2.3 External Control Panels
| Panel | URL Pattern | Purpose |
|---|---|---|
| GCP Console | console.cloud.google.com | Cloud Run revisions, Cloud SQL, GCS, IAM |
| Clerk Dashboard | dashboard.clerk.com | User management, org management, RBAC, webhook logs |
| Inngest Dashboard | app.inngest.com | Durable function runs, retries, event replay |
| Langfuse Dashboard | cloud.langfuse.com | LLM trace observability, token usage, latency |
| Sentry | sentry.io | Application error tracking, stack traces |
| Pipedrive | {org}.pipedrive.com | CRM bi-sync verification |
3. Internal Tooling Inventory
3.1 Infrastructure as Code
Location: infrastructure/gcp/
Provider: Terraform with hashicorp/google v7.29.0 and hashicorp/google-beta v7.29.0
| File | Manages |
|---|---|
main.tf | GCP provider configuration, project binding, region |
cloud-run-runner.tf | Cloud Run service definition, traffic routing, scaling config |
cloud-sql.tf | Cloud SQL PostgreSQL 16 instance colony-39989:…:colony, private IP, backup policy |
iam-runner.tf | Service account for Cloud Run, IAM bindings, least-privilege roles |
secrets.tf | GCP Secret Manager secret definitions and IAM accessor bindings |
storage.tf | GCS bucket gs://colony-assets, CMEK configuration, signed URL policy |
variables.tf | Input variable declarations |
terraform.tfvars | Environment-specific variable values (not committed to VCS in production) |
Standard Terraform workflow:
cd infrastructure/gcp
terraform init # first-time or after provider changes
terraform plan # review changeset
terraform apply # apply to active GCP project
State is stored in infrastructure/gcp/terraform.tfstate. A .backup copy is maintained automatically. For production, migrate state to a GCS backend to enable team access and state locking.

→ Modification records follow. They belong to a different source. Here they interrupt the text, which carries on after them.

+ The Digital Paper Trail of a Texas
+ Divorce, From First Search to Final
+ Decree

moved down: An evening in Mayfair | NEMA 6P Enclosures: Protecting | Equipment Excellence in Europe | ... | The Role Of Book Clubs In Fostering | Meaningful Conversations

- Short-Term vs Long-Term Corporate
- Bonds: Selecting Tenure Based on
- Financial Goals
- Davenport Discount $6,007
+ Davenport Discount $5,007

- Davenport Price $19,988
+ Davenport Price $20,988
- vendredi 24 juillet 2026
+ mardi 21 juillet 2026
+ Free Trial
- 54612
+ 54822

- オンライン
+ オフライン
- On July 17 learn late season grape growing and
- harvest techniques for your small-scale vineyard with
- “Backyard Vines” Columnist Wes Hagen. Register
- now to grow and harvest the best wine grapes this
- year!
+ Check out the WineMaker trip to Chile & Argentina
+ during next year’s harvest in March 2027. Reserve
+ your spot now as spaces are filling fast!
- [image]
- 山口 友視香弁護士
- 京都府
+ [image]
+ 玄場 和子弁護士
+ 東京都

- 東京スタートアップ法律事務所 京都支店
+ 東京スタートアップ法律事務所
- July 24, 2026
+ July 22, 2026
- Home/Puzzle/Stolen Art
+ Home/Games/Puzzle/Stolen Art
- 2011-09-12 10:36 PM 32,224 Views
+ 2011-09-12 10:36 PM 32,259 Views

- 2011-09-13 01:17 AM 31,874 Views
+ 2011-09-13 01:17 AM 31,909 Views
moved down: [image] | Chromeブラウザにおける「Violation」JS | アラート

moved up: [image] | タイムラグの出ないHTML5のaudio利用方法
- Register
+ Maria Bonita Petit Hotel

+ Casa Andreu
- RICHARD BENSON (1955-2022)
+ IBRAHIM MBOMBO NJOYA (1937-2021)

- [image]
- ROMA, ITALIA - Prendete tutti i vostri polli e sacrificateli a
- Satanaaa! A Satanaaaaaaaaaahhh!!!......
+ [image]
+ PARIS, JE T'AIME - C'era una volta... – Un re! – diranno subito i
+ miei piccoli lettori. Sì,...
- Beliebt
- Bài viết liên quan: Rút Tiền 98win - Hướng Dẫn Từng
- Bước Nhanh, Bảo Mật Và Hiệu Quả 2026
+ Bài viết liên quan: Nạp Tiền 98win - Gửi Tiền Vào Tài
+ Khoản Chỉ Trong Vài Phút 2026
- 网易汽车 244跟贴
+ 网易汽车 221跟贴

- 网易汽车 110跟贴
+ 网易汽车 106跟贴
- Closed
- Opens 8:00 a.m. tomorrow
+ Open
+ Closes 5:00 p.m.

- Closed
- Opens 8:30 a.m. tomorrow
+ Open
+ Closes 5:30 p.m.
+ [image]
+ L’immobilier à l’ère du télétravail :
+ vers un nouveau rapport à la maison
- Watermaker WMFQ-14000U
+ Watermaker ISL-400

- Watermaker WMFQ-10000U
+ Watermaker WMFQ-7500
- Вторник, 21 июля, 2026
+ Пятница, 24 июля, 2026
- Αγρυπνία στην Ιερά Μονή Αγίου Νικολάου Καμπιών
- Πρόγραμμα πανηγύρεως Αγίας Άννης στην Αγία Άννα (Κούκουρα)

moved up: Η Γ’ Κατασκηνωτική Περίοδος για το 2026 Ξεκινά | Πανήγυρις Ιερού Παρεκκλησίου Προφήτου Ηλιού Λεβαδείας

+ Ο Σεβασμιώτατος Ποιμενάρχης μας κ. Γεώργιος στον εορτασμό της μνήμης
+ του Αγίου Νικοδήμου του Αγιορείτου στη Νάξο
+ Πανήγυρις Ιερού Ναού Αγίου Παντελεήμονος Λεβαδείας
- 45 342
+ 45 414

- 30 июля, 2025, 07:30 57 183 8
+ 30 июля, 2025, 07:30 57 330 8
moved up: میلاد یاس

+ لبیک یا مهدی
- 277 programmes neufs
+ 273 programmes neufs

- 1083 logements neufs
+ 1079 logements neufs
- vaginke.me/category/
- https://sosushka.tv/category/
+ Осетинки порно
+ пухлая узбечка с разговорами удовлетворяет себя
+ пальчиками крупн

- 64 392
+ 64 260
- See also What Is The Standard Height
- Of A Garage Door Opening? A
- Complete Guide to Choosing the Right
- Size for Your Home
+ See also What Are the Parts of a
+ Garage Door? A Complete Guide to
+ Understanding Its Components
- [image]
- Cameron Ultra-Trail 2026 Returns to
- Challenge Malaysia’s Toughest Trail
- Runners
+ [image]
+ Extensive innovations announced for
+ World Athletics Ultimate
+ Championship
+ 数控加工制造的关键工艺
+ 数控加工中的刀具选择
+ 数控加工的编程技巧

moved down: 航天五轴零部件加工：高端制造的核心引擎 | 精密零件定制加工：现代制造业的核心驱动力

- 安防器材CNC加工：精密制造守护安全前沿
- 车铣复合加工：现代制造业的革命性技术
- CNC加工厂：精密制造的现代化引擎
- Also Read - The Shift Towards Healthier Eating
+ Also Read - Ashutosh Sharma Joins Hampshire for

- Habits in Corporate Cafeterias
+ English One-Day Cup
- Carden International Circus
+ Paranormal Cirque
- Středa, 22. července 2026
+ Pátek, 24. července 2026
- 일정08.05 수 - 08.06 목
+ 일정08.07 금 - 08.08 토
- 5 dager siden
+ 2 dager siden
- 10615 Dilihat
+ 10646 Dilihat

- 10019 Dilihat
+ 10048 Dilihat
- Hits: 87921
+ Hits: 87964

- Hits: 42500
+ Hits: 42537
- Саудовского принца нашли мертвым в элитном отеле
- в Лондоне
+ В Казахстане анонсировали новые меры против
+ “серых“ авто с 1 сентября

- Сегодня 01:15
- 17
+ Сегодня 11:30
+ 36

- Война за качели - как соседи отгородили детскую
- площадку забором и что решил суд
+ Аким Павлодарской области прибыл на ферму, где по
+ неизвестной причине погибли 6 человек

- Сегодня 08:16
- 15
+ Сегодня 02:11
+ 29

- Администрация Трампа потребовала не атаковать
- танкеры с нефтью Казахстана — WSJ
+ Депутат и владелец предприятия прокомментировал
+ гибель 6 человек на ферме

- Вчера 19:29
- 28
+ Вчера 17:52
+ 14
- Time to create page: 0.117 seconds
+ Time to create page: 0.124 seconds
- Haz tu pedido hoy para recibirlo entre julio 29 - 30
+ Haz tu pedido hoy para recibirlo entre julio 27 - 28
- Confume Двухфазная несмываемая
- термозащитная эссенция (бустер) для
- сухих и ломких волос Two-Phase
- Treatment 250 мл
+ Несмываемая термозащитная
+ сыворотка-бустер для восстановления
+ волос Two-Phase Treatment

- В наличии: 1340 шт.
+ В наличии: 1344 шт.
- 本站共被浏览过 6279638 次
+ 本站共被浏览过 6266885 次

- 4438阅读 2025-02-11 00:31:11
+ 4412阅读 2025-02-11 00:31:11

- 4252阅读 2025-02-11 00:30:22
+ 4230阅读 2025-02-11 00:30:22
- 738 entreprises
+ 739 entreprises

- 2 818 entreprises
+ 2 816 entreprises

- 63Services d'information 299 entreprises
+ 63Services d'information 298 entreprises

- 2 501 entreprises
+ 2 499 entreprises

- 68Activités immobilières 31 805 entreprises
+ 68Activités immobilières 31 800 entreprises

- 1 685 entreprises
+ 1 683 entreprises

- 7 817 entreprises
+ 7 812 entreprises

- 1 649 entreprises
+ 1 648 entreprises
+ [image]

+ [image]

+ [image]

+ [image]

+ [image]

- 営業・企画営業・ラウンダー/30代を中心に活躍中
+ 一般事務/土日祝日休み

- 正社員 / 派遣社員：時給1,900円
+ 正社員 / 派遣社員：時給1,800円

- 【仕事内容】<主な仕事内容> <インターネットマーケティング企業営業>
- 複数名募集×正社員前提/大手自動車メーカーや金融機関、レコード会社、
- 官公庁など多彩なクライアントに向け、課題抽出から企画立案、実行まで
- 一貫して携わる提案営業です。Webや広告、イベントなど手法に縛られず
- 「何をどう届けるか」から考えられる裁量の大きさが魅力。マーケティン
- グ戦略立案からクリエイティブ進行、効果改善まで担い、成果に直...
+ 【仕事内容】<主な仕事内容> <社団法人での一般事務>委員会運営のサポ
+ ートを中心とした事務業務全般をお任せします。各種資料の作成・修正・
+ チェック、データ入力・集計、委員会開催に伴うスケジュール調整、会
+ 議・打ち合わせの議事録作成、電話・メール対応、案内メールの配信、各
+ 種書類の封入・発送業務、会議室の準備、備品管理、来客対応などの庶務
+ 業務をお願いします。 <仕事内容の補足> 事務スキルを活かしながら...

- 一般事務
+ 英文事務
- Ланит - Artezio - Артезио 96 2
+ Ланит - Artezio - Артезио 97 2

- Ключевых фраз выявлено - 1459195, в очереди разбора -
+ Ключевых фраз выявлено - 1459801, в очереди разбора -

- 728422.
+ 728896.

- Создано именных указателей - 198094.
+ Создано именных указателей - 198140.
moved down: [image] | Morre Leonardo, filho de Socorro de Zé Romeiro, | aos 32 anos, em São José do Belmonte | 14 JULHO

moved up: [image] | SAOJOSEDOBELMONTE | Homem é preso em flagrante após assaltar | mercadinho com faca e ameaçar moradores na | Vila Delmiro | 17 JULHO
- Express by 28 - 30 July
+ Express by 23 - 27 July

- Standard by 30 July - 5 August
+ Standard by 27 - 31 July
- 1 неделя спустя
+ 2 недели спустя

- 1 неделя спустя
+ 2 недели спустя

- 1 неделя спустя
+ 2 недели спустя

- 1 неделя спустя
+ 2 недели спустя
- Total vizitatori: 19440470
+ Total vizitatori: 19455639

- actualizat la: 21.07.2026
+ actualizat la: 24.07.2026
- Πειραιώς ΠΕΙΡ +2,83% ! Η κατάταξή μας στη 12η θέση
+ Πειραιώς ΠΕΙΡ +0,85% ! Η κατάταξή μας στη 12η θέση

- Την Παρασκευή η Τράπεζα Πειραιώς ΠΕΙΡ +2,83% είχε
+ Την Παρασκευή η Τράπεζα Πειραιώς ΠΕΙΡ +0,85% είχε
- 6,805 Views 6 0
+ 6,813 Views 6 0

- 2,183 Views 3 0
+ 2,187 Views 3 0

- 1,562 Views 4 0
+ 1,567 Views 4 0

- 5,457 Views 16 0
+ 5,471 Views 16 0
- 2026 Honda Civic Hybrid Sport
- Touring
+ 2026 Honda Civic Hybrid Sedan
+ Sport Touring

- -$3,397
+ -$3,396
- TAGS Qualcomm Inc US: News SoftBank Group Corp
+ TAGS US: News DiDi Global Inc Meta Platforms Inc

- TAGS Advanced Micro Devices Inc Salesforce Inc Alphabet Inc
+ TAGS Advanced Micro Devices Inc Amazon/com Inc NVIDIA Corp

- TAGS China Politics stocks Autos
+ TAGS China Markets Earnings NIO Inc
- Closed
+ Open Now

3.2 Database Initialization Scripts
Location: infrastructure/postgres/init/
| Script | Purpose |
|---|---|
01-multiple-dbs.sh | Shell script that creates the colony database and any additional databases required for local multi-service development |
02-extensions.sql | Installs pgvector (1536-dimension vectors for Knowledge Core embeddings) and pgcrypto (UUID generation and column-level encryption for the Colony Vault) |
These scripts are consumed by infrastructure/docker-compose.yml on first container startup. They are not re-run against Cloud SQL — the Cloud SQL instance is bootstrapped per docs/phase1/runbooks/db-bootstrap.md.
3.3 Local Development Stack
Location: infrastructure/docker-compose.yml
Provides a local-only PostgreSQL 16 instance with the initialization scripts applied. No local equivalents for Cloud Run, GCS, or Secret Manager are defined — developers use .env for local overrides and connect to a shared development Cloud SQL instance or a local Postgres container.
docker compose -f infrastructure/docker-compose.yml up -d
3.4 Playwright Runner
Location: .github/workflows/playwright-runner.yml
Artifacts: runners/.artifacts/pipedrive-dry-run/ and runners/.artifacts/pipedrive-batch/
The Playwright runner executes browser-automation jobs against Pipedrive (and other scrape targets defined in phase 2). It produces structured artifact directories per run:
| Artifact | Content |
|---|---|
batch.log | Full execution log for batch scrape runs |
collect-N.log | Per-collector logs for parallel data collection tasks |
import-N.log | Per-import logs for database write operations |
summary.json | Machine-readable run summary: counts, errors, duration |
candidates.json | Extracted prospect candidates (dry-run mode) |
captures.json | Page capture metadata |
final.png | Screenshot of final Playwright browser state |
session.log | Raw browser session log |
Artifacts are retained under runners/.artifacts/ organized by run type and ISO timestamp. Operators should review summary.json after each batch run to confirm import counts and identify partial failures.
3.5 RBAC Enforcement CI Check
Location: .github/workflows/rbac-check.yml
Automated CI workflow that validates RBAC enforcement rules on every PR. Failures block merge. Operators investigating access-control regressions should review this workflow's run history in GitHub Actions before escalating.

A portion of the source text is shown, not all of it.